*** Record excerpts Section Begins ***

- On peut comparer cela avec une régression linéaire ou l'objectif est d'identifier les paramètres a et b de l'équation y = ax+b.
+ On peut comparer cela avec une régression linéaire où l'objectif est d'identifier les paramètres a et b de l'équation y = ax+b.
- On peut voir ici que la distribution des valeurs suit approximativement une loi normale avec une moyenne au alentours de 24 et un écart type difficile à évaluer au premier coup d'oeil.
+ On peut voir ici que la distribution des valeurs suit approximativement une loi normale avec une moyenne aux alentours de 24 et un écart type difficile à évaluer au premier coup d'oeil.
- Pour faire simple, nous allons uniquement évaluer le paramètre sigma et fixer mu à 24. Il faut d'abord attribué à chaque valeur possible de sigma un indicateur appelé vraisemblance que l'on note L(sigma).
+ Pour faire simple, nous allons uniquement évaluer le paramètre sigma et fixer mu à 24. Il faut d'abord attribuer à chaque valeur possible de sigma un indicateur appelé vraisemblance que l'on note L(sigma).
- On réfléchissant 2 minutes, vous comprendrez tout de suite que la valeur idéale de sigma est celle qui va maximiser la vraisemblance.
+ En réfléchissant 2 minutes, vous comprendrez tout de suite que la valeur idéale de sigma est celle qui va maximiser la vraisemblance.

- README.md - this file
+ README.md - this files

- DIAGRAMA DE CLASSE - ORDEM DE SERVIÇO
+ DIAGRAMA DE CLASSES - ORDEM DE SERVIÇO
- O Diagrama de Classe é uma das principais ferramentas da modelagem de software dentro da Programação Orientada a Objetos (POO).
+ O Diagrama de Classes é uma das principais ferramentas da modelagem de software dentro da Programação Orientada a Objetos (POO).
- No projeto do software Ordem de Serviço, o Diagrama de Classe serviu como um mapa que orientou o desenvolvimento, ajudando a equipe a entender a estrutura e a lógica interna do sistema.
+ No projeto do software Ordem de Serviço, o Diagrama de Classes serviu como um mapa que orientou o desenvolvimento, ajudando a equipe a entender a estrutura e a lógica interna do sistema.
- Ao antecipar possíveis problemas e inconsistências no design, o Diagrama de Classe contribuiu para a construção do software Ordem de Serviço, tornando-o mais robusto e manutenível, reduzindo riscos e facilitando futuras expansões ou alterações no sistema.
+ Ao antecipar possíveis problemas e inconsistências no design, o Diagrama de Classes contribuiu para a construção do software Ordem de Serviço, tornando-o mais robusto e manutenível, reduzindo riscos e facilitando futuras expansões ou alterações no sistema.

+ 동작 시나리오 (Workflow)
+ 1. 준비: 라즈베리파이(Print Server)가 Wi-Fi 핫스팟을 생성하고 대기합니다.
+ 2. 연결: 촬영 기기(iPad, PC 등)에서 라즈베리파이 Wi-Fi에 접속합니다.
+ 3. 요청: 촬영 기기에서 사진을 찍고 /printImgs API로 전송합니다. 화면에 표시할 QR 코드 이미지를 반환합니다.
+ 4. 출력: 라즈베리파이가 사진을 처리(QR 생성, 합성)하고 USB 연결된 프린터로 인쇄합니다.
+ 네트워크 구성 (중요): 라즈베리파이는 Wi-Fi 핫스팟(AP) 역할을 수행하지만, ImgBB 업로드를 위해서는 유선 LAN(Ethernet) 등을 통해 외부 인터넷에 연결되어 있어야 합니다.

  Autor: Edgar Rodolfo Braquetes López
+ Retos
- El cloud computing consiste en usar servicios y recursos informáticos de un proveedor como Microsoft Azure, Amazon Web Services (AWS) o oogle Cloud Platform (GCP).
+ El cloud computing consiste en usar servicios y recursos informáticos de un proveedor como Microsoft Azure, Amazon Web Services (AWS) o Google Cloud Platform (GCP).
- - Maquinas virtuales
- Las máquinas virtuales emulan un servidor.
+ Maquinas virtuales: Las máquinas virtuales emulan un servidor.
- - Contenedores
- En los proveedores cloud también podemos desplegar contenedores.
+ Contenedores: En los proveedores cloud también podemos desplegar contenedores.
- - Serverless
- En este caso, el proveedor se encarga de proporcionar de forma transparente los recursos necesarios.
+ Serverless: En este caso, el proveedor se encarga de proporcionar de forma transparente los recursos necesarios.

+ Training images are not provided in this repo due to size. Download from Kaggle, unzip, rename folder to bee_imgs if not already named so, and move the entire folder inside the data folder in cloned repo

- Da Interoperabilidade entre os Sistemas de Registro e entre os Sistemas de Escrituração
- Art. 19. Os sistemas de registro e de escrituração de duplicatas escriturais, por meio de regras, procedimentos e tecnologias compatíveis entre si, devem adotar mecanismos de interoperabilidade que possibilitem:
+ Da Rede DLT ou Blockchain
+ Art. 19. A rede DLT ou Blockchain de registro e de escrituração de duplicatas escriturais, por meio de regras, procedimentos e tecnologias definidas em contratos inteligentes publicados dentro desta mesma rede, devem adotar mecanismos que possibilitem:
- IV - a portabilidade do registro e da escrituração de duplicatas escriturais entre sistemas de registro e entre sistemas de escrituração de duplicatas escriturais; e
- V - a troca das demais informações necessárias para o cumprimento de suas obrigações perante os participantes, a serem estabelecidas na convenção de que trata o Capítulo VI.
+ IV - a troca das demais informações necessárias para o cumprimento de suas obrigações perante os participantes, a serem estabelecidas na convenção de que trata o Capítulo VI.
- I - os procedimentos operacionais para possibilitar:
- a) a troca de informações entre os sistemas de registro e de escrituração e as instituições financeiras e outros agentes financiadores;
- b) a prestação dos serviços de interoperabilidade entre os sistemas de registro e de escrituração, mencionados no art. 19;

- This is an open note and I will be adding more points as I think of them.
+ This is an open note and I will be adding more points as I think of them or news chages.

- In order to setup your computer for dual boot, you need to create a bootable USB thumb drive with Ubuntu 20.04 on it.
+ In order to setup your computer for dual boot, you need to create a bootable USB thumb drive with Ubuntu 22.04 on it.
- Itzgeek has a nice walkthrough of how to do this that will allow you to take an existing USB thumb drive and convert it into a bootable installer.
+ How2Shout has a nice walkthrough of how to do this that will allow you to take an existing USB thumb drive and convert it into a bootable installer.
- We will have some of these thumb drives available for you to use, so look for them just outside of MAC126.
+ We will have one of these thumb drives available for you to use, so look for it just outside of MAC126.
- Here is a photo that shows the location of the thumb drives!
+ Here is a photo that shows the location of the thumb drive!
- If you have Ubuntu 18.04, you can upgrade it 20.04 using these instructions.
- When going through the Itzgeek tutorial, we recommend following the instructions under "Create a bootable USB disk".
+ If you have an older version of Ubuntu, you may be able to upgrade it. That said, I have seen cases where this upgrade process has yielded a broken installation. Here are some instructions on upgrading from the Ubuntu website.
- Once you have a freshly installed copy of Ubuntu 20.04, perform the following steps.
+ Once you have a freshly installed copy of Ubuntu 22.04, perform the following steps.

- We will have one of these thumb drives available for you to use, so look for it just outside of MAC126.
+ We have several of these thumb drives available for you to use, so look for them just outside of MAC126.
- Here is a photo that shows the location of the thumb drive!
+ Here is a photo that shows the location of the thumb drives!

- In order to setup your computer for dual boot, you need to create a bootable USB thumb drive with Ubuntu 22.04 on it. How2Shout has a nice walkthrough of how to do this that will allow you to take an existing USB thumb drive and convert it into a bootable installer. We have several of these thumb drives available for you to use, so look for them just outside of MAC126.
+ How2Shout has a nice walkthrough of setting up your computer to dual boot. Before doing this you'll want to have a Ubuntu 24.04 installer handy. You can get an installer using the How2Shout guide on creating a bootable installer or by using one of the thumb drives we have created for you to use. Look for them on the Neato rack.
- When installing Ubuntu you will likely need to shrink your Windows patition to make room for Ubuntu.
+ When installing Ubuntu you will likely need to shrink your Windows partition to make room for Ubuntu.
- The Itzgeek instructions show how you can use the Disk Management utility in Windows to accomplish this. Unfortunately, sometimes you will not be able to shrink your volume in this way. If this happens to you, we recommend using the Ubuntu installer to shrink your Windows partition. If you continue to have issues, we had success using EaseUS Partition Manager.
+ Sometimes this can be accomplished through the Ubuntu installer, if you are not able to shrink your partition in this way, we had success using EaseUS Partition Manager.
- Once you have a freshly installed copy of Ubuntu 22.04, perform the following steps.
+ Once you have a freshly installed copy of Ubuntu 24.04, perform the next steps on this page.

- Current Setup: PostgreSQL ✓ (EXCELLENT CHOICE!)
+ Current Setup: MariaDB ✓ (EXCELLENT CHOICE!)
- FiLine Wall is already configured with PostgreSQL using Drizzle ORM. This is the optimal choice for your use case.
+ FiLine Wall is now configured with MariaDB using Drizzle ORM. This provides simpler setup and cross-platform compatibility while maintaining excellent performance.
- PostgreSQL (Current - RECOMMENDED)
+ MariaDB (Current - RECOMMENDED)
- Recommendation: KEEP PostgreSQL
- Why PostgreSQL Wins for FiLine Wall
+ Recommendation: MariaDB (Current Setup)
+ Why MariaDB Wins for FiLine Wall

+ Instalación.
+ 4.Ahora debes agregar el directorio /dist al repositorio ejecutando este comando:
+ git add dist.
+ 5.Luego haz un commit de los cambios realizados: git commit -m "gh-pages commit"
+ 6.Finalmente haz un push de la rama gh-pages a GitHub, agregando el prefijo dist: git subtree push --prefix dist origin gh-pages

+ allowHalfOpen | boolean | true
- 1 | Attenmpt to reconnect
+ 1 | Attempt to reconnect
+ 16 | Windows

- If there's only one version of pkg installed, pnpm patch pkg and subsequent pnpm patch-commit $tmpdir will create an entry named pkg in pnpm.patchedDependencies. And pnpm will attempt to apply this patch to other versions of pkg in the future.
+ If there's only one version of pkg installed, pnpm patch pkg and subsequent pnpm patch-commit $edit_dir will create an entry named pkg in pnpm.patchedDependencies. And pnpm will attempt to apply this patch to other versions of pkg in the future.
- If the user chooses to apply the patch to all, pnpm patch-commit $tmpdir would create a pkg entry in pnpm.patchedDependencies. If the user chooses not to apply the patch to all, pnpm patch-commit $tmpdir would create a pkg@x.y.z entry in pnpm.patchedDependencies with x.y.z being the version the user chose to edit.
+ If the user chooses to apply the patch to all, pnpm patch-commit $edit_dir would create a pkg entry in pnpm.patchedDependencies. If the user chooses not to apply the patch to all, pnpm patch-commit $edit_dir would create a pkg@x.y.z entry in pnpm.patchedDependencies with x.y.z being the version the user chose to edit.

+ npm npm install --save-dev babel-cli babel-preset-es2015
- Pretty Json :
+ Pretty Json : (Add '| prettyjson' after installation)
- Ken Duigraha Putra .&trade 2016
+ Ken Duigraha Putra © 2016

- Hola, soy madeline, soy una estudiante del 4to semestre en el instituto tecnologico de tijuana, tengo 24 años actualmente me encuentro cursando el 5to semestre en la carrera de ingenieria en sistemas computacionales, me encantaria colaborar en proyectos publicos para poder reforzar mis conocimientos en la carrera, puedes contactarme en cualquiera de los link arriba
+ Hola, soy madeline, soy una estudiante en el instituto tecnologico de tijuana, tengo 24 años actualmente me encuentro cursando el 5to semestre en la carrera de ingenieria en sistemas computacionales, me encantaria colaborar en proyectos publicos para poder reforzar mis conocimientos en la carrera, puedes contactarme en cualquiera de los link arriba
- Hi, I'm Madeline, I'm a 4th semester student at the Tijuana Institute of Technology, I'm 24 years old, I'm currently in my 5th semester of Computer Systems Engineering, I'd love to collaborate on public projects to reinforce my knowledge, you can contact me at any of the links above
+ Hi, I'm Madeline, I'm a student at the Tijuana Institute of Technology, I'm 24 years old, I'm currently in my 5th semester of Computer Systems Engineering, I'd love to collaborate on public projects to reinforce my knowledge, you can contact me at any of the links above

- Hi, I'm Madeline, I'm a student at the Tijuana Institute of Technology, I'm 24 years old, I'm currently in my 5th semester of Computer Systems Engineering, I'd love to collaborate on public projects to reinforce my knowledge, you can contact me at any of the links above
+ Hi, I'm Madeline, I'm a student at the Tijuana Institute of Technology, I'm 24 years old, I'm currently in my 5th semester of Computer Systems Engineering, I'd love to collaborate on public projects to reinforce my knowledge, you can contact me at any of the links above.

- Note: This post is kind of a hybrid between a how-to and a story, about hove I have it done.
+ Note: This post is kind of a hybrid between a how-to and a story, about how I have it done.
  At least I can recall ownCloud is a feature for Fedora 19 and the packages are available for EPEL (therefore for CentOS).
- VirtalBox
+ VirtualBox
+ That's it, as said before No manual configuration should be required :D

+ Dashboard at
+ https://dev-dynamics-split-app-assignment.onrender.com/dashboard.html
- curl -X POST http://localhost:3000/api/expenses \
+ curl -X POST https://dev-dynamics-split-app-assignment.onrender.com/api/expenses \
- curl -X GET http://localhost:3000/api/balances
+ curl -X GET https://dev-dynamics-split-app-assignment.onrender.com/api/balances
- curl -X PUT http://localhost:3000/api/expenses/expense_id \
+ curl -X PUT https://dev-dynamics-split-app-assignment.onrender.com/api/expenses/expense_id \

*** Record excerpts Section Ends ***

Instructions for the task »
Return the opening line of the data and every line after it through the line containing "régression linéaire où", please, exactly as written and with nothing added.

Written response »
- On peut comparer cela avec une régression linéaire ou l'objectif est d'identifier les paramètres a et b de l'équation y = ax+b.
+ On peut comparer cela avec une régression linéaire où l'objectif est d'identifier les paramètres a et b de l'équation y = ax+b.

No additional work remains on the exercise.